In just a few sentences you took away my fear of death, because all along I believe humanity has sort of being waiting for someone to tell us what happens when we die. This made sense to me. We really are infinite. People say that when a human dies that 21 grams is lifted from their weight. Do you believe in a soul? Do you believe that or souls can go to heaven? Or that something else exists for our being after we leave our earthly cells?

I believe there is a shift and a release. The cells work together, billions at a time, in order for me to create my perception of reality. It is because of that circuitry that I know my name, that I can speak to you or even know what a mother is. Without those cells, I believe, I cannot process any of that information. So I don’t believe that I continue to exist with this consciousness when I don’t have the cells to support those functions.
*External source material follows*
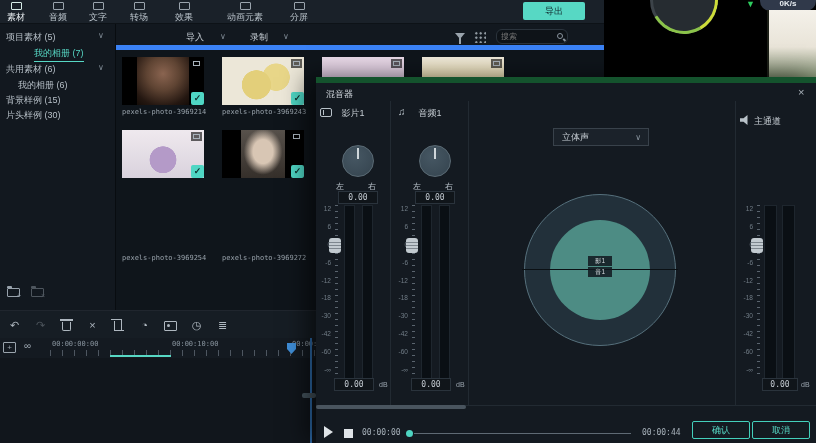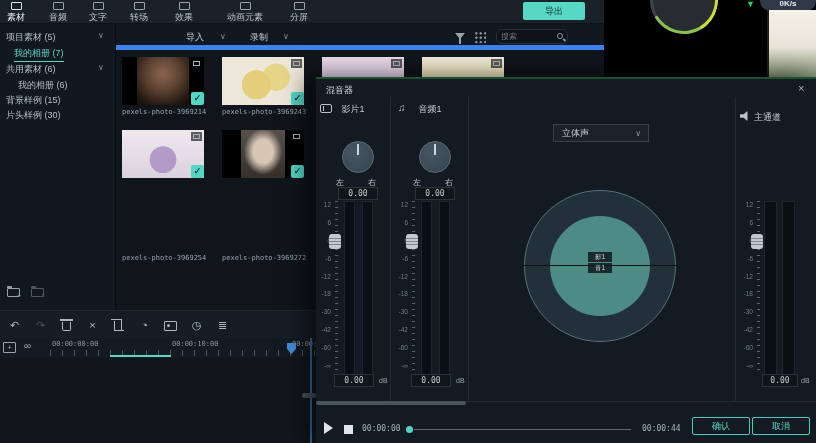"我的相册 (7)" div.side-item { left: 14px -> 34px }
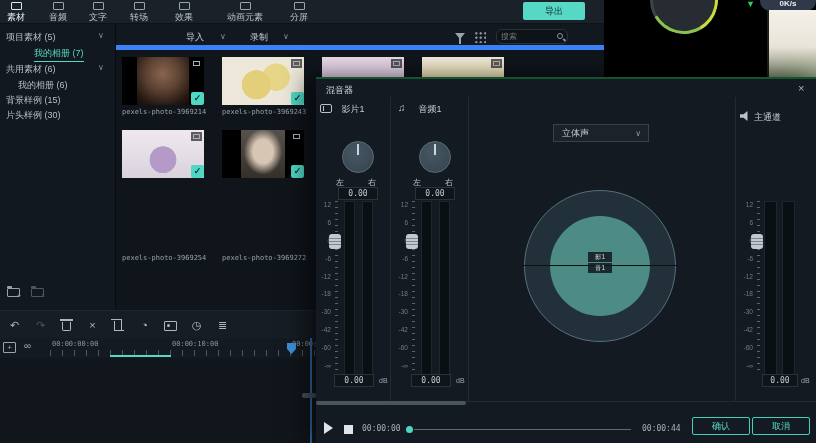"混音器" #mixer { border-top: 2px solid #14532d -> 6px solid #14532d }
However, there then is the question of whether or not consciousness exists beyond these cells and if so then do I simply dissolve back into that all knowingness or how does it work? Since I did not die, I do not have a real opinion about this, but I will say that this experience with stroke and the loss of my left brain took away all my fear of death and it left me grateful that I was still in this form capable of experiencing life – for at least a while longer.